LumiThera’s LIGHTSITE IIIB Extension Trial Topline Results Show Extended Vision Improvement in Dry AMD Subjects
LumiThera Inc., a medical device company offering photobiomodulation (PBM) treatment for ocular damage and disease, today announced the topline results from the LIGHTSITE IIIB Extension Trial, a prospective, open-label trial in dry (non-neovascular) age-related macular degeneration (AMD) subjects. The extension trial followed subjects that completed the pivotal LIGHTSITE III trial and resumed treatment for 13 months with the Valeda® Light Delivery System. Dry AMD is a leading cause of central vision loss in people over 55 in developed countries.
Valeda is the first FDA-authorized treatment (November, 2024) to improve vision in dry AMD patients. In the pivotal U.S. LIGHTSITE III trial, Valeda met the primary endpoint and was shown to be safe and effective. Valeda demonstrated an improvement in best corrected visual acuity (BCVA) for 24 months of >5 letters or equivalent to one line improvement on the eye chart.
“The LIGHTSITE IIIB Extension Trial results extend two-year pivotal trial vision benefits out to 4.5 years and showed an excellent safety profile,” stated David Boyer, MD, FASRS, Retina Vitreous Associates Medical Group, Beverly Hills, CA. “This is very exciting data for early to intermediate dry AMD patients. The 4.5-year follow-up included a 20-month no-treatment period between the two trials, wherein the patients still maintained some vision benefit from the earlier pivotal trial and recovered vision upon retreatment in the extension trial.”
The trial results were presented on May 7th at the 2025 Meeting of the Association for Research in Vision and Ophthalmology 2025 (ARVO) by co-investigators Diane Do, MD, FASRS and Quan Dong Nguyen, MD, MSc, FARVO, FASRS, Byers Eye Institute, Stanford University.
The ARVO Annual Meeting is the premiere gathering for eye and vision scientists from across the globe, at all career stages, students, and those in affiliated fields to share the latest research findings and collaborate on innovative solutions and was held May 4 - 8inSalt Lake City, Utah.
“The primary endpoint of the trial was BCVA gain.
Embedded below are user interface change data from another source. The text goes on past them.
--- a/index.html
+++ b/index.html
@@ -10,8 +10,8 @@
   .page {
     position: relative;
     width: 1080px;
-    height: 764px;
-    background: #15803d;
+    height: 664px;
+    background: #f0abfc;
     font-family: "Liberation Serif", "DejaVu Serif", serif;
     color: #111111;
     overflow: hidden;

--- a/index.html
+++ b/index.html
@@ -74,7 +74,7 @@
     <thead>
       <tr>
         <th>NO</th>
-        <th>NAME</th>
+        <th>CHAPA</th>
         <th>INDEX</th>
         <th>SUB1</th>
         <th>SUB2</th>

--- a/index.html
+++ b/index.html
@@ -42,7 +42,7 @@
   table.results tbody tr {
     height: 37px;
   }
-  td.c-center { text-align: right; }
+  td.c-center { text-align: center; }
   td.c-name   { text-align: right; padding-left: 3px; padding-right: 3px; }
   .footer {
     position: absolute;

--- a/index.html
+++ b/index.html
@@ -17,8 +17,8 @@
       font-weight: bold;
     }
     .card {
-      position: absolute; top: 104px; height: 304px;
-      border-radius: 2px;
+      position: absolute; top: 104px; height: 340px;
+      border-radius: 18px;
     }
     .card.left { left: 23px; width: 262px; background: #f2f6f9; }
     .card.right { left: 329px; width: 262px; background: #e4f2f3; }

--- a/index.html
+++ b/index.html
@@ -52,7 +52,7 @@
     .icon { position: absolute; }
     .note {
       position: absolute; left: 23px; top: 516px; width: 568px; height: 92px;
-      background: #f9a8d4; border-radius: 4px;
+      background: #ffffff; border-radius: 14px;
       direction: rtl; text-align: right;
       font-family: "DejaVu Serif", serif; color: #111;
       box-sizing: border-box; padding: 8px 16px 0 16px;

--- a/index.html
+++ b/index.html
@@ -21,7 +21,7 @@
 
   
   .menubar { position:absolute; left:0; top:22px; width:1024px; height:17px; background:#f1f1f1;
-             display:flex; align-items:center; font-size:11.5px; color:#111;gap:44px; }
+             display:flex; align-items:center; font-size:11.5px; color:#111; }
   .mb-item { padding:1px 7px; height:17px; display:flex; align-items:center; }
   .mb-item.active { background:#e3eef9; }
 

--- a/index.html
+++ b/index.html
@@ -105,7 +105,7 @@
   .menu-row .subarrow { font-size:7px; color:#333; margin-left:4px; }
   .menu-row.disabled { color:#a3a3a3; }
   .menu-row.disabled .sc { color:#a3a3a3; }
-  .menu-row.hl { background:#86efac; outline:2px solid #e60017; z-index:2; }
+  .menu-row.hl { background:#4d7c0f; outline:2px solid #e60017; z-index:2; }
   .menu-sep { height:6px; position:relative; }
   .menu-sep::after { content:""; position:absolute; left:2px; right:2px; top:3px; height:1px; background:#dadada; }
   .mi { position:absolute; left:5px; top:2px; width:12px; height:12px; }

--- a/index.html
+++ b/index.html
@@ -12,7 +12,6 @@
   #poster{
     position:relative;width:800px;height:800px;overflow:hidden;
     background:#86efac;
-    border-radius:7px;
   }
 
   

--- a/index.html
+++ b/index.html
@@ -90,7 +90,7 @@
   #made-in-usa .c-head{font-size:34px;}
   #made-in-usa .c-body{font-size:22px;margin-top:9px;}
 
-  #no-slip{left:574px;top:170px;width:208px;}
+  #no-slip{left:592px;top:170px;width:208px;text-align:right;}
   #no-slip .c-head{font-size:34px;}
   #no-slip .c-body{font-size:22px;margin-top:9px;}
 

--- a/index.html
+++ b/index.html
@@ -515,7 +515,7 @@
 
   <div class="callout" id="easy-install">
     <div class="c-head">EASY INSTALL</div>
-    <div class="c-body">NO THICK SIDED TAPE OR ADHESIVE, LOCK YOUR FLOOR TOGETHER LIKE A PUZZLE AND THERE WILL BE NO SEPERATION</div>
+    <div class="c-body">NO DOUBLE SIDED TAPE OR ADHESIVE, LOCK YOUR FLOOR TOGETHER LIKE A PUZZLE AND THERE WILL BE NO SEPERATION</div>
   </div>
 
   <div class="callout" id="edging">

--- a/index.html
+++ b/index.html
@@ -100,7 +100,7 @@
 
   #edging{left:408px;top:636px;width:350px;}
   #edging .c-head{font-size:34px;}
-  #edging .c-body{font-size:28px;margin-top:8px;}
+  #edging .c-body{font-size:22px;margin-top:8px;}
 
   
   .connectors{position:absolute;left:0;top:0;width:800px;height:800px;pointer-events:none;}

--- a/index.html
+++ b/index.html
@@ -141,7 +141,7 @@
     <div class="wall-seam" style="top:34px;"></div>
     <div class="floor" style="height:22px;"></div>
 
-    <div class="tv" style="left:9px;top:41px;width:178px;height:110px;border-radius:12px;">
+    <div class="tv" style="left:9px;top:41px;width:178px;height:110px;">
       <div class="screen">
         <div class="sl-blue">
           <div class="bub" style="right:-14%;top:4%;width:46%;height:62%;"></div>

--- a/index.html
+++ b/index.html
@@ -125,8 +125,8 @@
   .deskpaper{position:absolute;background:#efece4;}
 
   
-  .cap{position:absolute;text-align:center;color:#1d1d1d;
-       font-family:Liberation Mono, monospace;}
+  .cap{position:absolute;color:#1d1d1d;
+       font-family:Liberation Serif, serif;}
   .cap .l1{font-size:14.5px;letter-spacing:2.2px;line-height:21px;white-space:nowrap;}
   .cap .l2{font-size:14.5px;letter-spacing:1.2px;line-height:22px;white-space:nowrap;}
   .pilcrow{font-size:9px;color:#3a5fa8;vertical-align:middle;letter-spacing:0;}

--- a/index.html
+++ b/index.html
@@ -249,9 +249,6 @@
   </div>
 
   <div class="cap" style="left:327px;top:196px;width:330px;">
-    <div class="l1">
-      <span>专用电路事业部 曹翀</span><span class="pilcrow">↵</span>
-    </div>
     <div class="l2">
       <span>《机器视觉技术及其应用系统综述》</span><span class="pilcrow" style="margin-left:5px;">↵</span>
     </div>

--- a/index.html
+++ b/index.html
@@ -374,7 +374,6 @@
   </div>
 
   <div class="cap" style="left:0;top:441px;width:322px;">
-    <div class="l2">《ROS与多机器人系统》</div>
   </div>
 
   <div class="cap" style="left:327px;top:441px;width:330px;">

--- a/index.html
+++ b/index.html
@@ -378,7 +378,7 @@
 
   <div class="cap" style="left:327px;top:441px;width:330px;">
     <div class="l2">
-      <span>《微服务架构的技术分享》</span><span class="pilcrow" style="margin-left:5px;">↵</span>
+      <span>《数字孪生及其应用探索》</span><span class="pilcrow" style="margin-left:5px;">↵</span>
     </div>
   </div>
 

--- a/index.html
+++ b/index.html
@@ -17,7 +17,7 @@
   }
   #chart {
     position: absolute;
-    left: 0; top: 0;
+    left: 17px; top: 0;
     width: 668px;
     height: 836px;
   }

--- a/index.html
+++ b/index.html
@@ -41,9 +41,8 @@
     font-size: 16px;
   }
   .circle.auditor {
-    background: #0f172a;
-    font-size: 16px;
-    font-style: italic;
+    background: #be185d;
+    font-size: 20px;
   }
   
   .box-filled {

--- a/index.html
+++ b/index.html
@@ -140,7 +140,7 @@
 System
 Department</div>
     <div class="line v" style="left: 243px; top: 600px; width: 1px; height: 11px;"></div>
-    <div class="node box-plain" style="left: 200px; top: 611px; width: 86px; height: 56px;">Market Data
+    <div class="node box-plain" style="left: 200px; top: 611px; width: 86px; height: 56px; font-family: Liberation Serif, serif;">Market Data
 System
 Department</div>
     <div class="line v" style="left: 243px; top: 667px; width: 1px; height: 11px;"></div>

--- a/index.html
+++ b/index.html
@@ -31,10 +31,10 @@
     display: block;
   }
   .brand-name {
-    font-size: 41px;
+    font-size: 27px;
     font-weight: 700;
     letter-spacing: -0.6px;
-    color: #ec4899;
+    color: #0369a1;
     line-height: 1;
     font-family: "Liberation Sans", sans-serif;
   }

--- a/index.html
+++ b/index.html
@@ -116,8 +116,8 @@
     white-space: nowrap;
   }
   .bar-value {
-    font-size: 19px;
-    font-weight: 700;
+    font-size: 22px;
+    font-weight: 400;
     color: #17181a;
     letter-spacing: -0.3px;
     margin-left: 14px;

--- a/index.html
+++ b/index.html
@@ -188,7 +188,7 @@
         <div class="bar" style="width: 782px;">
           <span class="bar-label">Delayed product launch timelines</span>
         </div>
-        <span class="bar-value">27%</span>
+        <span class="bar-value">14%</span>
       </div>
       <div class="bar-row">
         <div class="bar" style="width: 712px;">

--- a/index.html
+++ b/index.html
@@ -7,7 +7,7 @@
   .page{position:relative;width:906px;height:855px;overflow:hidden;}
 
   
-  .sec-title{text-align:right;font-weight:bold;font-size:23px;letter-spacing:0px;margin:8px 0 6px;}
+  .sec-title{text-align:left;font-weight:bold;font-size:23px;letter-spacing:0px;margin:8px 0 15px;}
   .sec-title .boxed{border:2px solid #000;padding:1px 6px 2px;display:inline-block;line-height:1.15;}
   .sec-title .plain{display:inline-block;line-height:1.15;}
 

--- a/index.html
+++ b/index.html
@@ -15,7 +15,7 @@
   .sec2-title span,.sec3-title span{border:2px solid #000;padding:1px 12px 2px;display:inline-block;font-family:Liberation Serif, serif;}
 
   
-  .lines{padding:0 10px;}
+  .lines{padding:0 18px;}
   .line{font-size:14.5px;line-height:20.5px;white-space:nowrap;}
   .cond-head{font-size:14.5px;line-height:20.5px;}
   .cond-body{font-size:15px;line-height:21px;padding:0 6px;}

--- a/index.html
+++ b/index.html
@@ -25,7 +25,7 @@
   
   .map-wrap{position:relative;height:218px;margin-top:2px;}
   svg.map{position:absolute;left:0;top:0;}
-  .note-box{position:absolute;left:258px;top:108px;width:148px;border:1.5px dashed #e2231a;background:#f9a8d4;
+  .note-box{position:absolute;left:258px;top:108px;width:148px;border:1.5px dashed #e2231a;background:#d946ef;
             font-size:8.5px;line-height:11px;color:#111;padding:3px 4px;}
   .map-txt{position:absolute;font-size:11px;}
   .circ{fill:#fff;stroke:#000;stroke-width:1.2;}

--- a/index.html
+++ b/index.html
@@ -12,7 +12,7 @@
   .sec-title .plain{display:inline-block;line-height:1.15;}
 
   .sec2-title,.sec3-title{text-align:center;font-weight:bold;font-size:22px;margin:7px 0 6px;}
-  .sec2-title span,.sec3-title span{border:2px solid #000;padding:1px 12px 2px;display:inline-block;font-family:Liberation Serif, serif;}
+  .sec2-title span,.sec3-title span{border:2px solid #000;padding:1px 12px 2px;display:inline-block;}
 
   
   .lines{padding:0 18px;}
After another 13 months of treatment, although the size of the study population of LIGHTSITE IIIB is relatively small, >60% of the subjects that received Valeda treatment in both studies were still showing a benefit in vision of over one line,” indicated Quan Dong Nguyen, MD. MSc, FARVO, FASRS, Professor of Ophthalmology, Medicine, and Pediatrics at the Stanford University School of Medicine. “What is exciting is this is the first and only FDA-authorized treatment that can improve vision with extended benefits out to 4.5 years, suggesting that earlier and extended treatment provides the best outcomes.”
“There is now a non-invasive treatment for dry AMD patients that can improve vision and address the disease earlier, before permanent vision loss,” stated Clark Tedford, Ph.D., President and CEO, LumiThera, Inc. “The extended trial results demonstrate that Valeda is potentially modifying the trajectory of vision loss in dry AMD patients and can offer sustainable benefits over several years with continued treatment.”
About AMD
AMD is a leading cause of vision loss for people aged 65 and older. Losing central vision can make it harder to see faces, drive, or do close-up work like cooking or fixing things around the house. The overall prevalence of AMD is estimated to increase 7-fold with age, from 4.2% in those aged 45–49 years, to 27.2% in those aged 80–85 years. Globally, the prevalence is estimated to increase by 20% between 2020 (195.6 million) and 2030 (243.3 million).
About LumiThera
LumiThera, Inc. is an ophthalmic medical device company that is Harnessing the Power of Light™ to offer a comprehensive approach for detecting, treating, and monitoring retinal diseases, specifically dry AMD.
LumiThera is the leader in ophthalmic PBM innovation with its flagship product, the Valeda® Light Delivery System. Multiwavelength Valeda treatments are for patients suffering from dry AMD. The Food & Drug Administration (FDA) has authorized marketing of Valeda treatment for dry AMD patients to improve vision. Valeda is CE Marked in the EU, UKCA Marked in the UK, and is available in select countries in Latin America.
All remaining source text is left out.